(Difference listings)
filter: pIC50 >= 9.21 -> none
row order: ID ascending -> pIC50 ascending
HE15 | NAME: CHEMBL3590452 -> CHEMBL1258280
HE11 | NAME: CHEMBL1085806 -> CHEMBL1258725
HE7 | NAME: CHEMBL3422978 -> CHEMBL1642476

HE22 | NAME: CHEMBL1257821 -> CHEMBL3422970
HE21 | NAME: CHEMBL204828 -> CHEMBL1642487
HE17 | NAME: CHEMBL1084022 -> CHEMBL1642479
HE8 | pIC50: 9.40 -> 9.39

---

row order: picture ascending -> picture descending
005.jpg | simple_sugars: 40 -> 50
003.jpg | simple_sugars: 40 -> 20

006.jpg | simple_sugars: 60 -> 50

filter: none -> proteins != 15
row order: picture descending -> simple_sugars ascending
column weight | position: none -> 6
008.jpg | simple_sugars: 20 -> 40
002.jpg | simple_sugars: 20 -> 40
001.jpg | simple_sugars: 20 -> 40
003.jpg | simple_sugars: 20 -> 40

Instructions to follow: Check each line above for the string "ascending", then copy the ones that have it.

Response area:
row order: ID ascending -> pIC50 ascending
row order: picture ascending -> picture descending
row order: picture descending -> simple_sugars ascending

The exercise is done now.